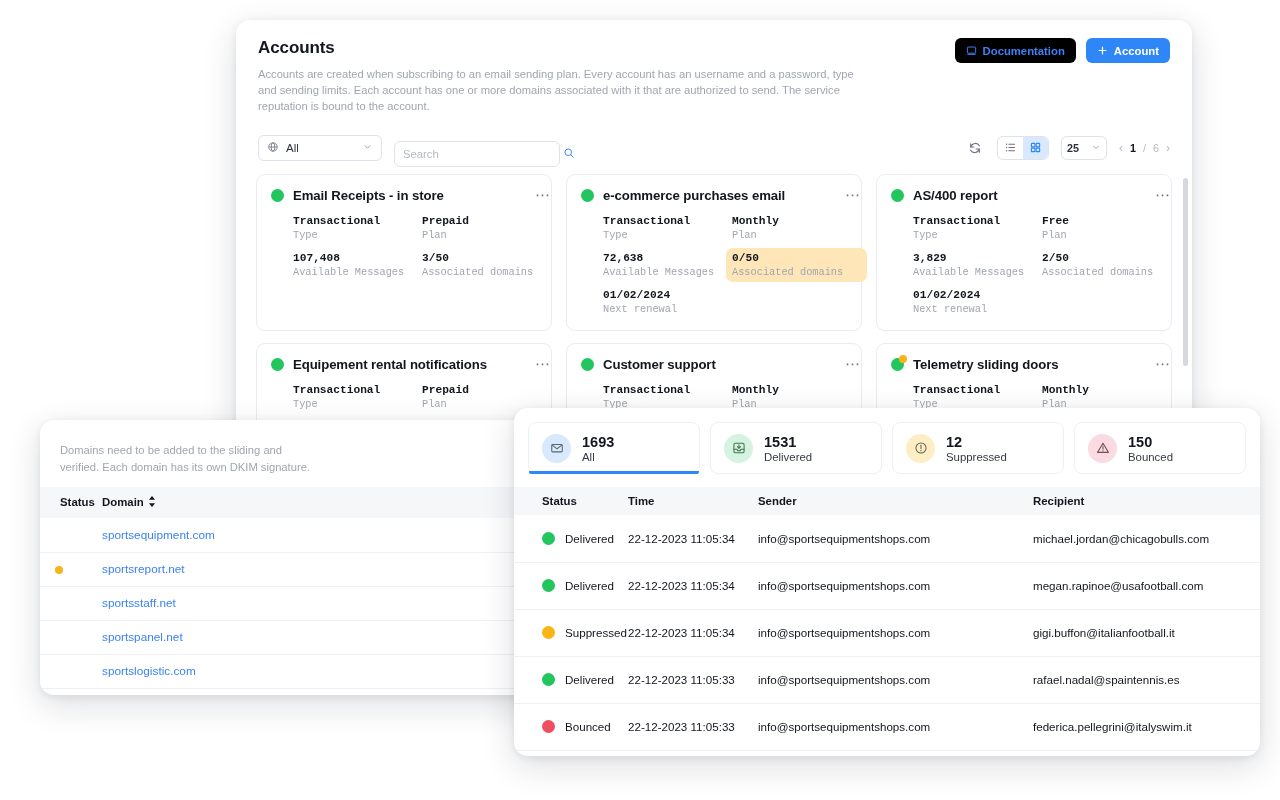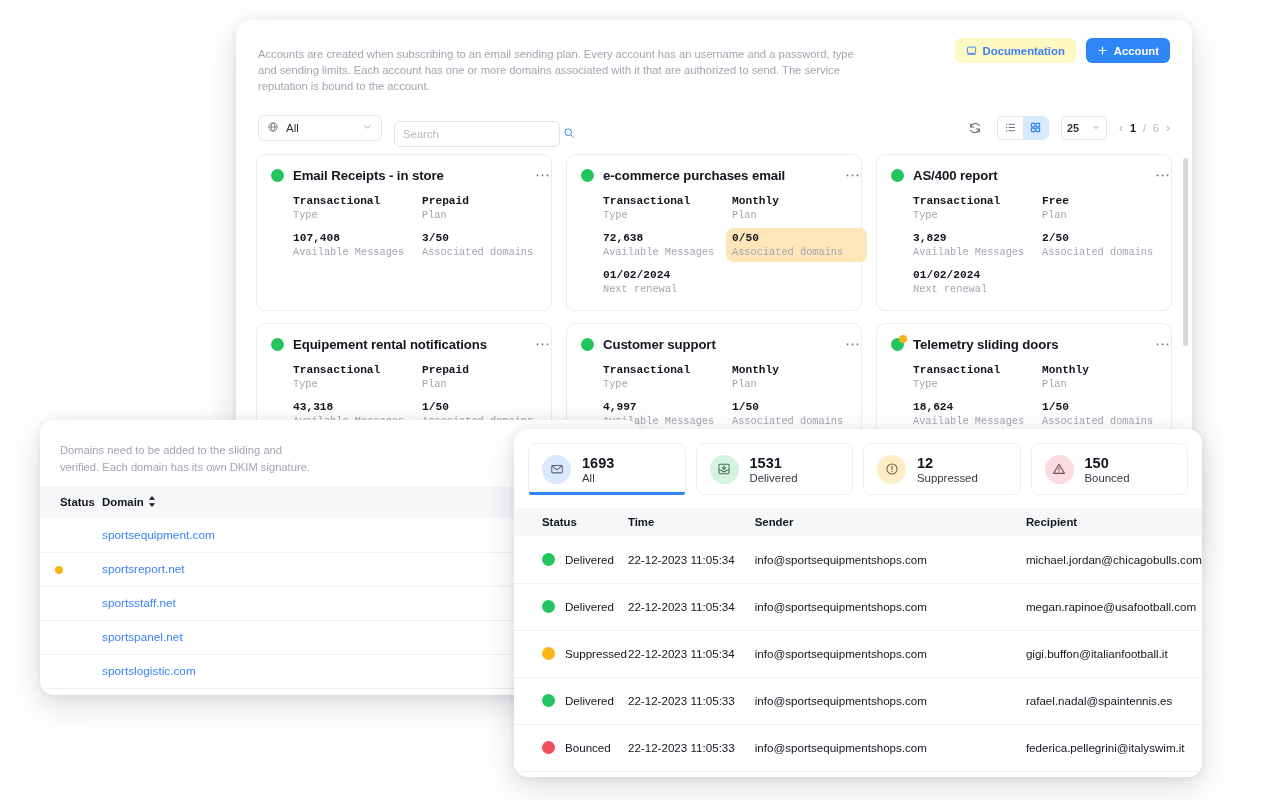"Accounts" div.acc-title { html: none -> <div>Accounts</div> }
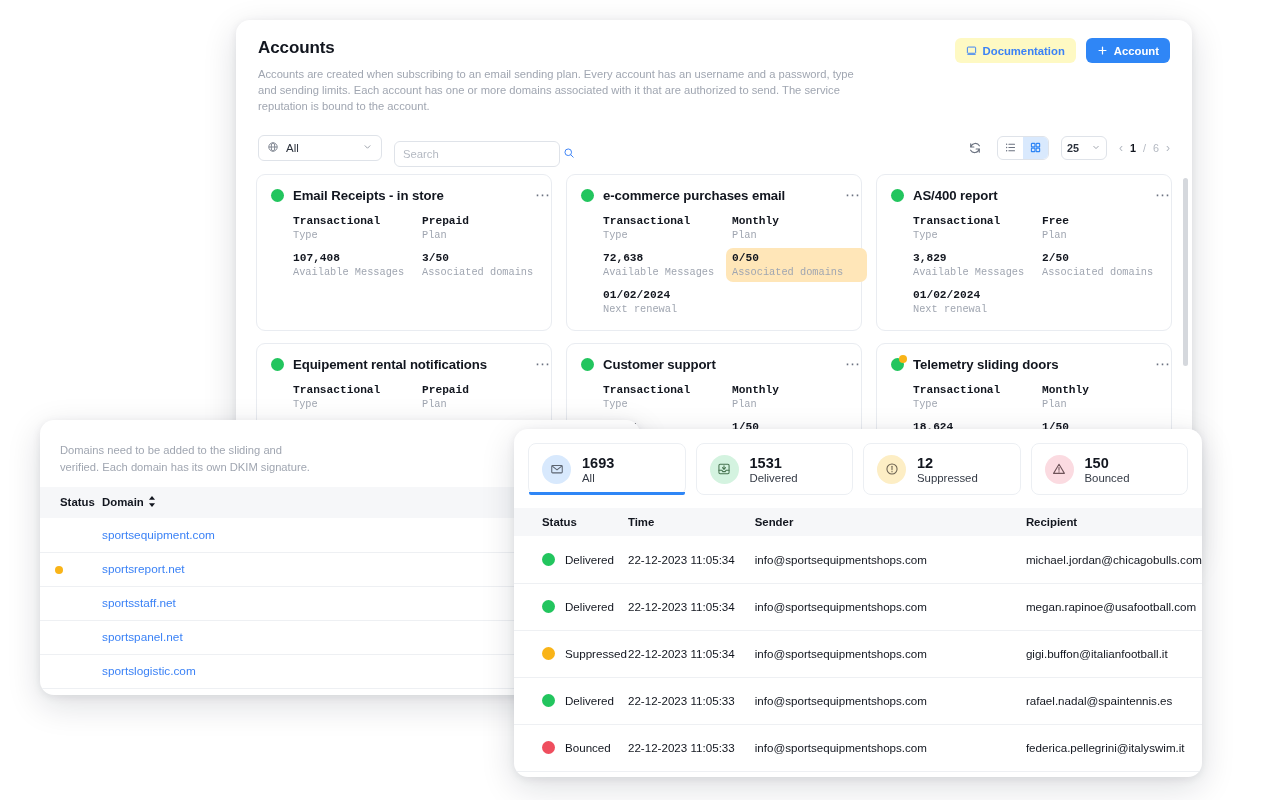"Documentation" .btn-doc { background: #fef9c3 -> #000000 }
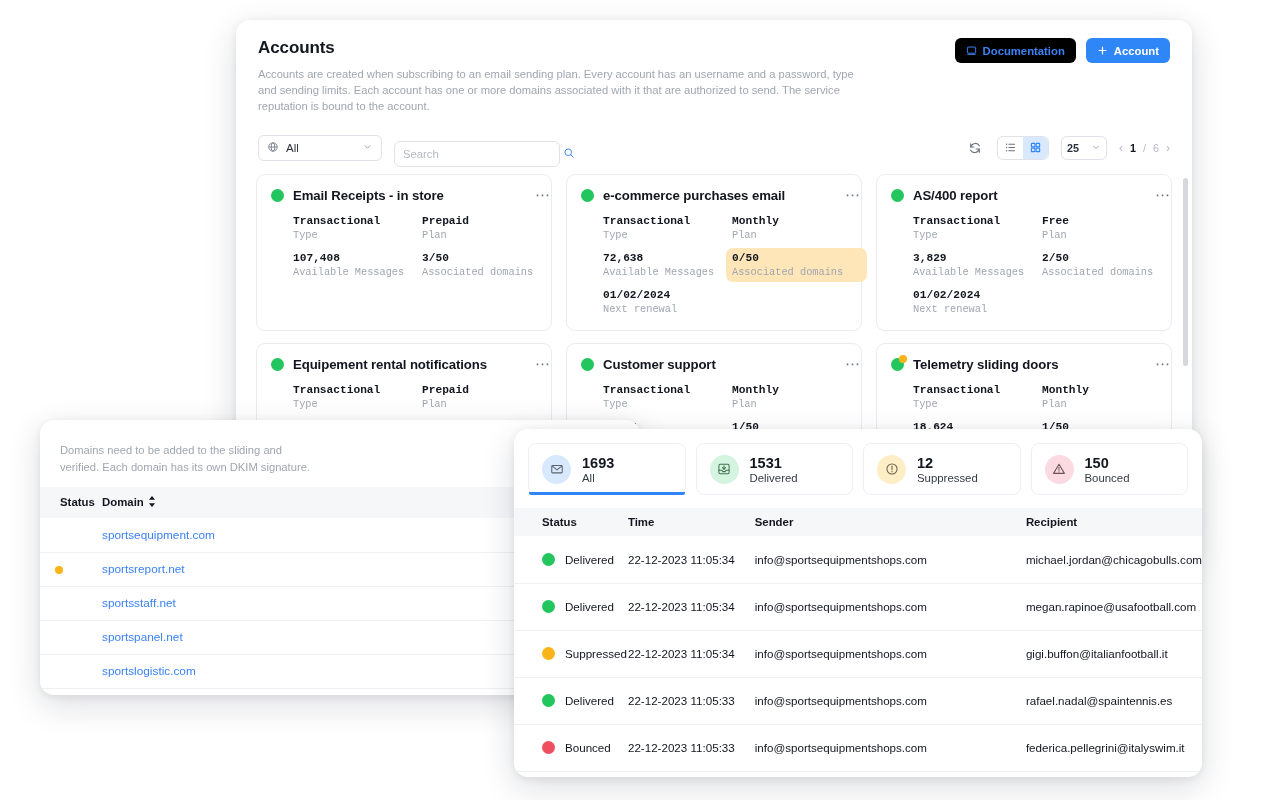"1693" #logs-panel { top: 429px -> 408px; width: 688px -> 746px }
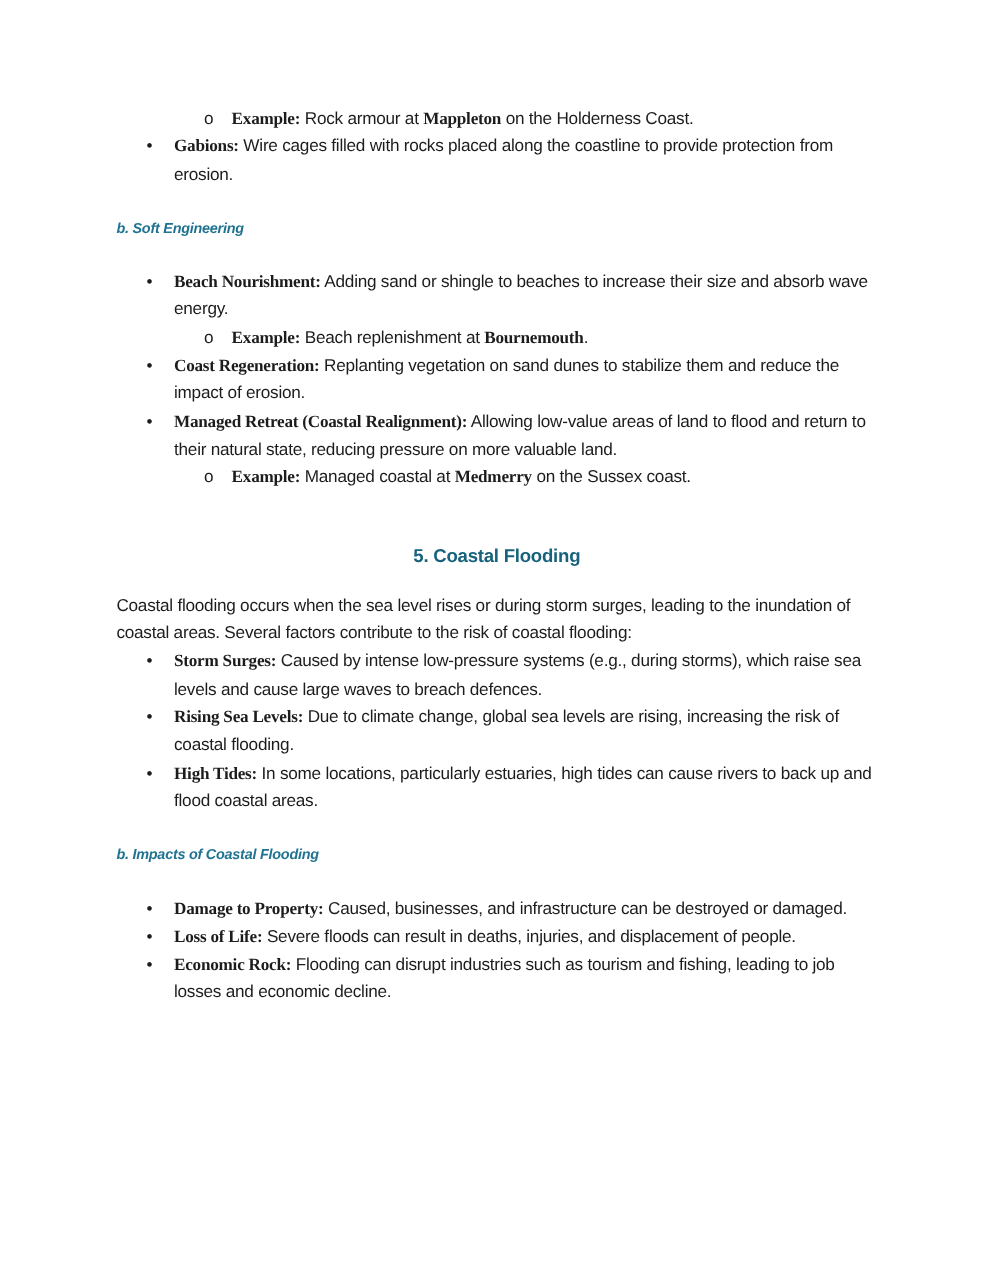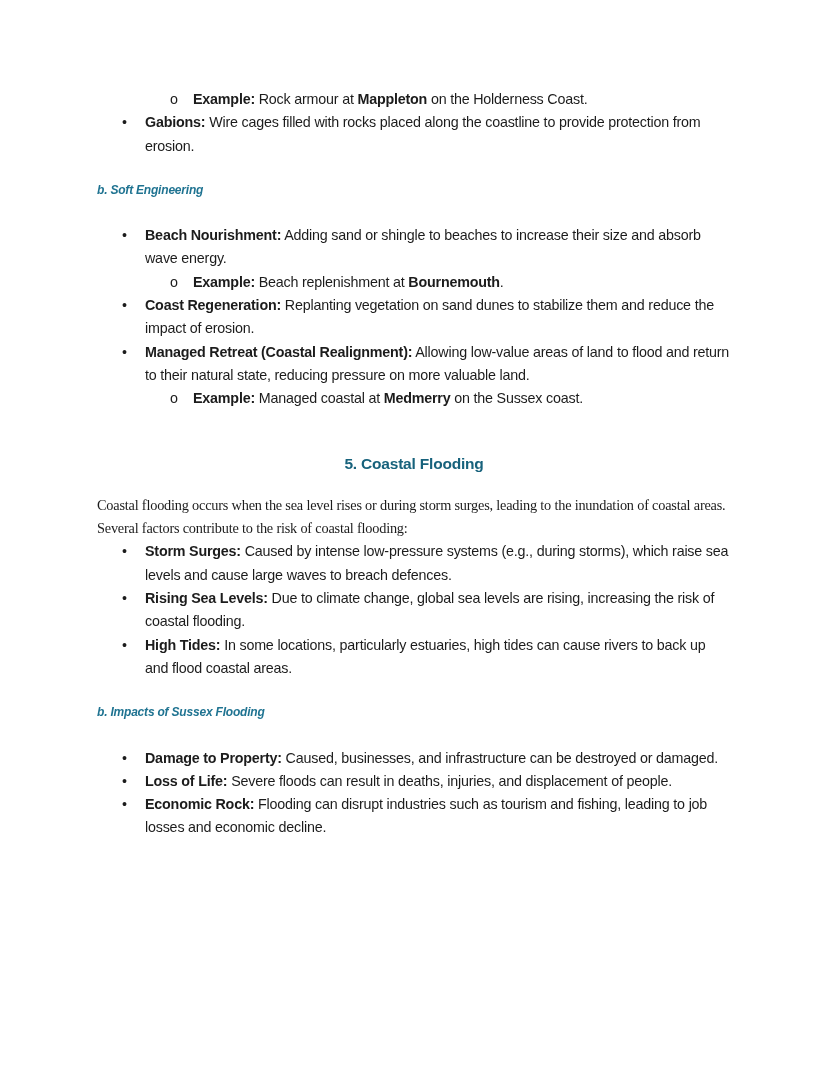"Example:" strong { font-family: none -> Liberation Serif, serif }
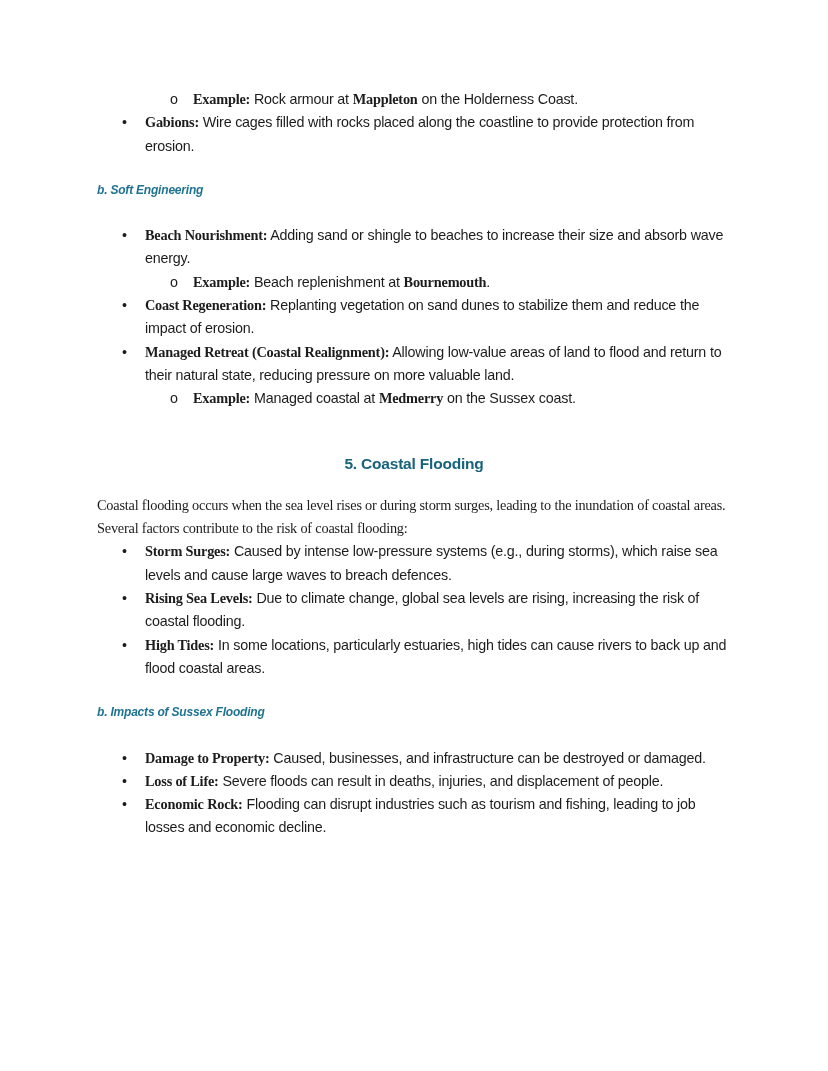"Coastal flooding occurs when the" p.para { font-family: Liberation Serif, serif -> none }
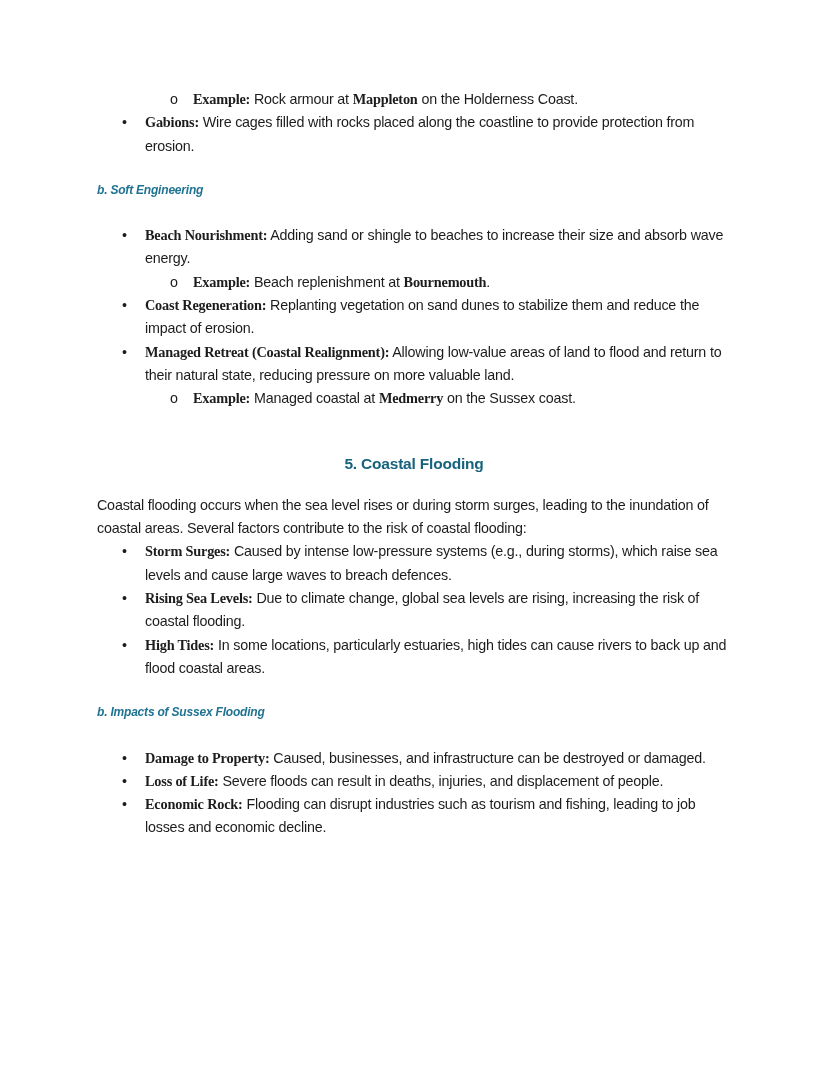"b. Impacts of Sussex Flooding" h4.h4 { text: Sussex -> Coastal }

Exercise:
Repeat the records above verbatim. Include none of the pictures.

Solution below:
"Accounts" div.acc-title { html: none -> <div>Accounts</div> }
"Documentation" .btn-doc { background: #fef9c3 -> #000000 }
"1693" #logs-panel { top: 429px -> 408px; width: 688px -> 746px }
"Example:" strong { font-family: none -> Liberation Serif, serif }
"Coastal flooding occurs when the" p.para { font-family: Liberation Serif, serif -> none }
"b. Impacts of Sussex Flooding" h4.h4 { text: Sussex -> Coastal }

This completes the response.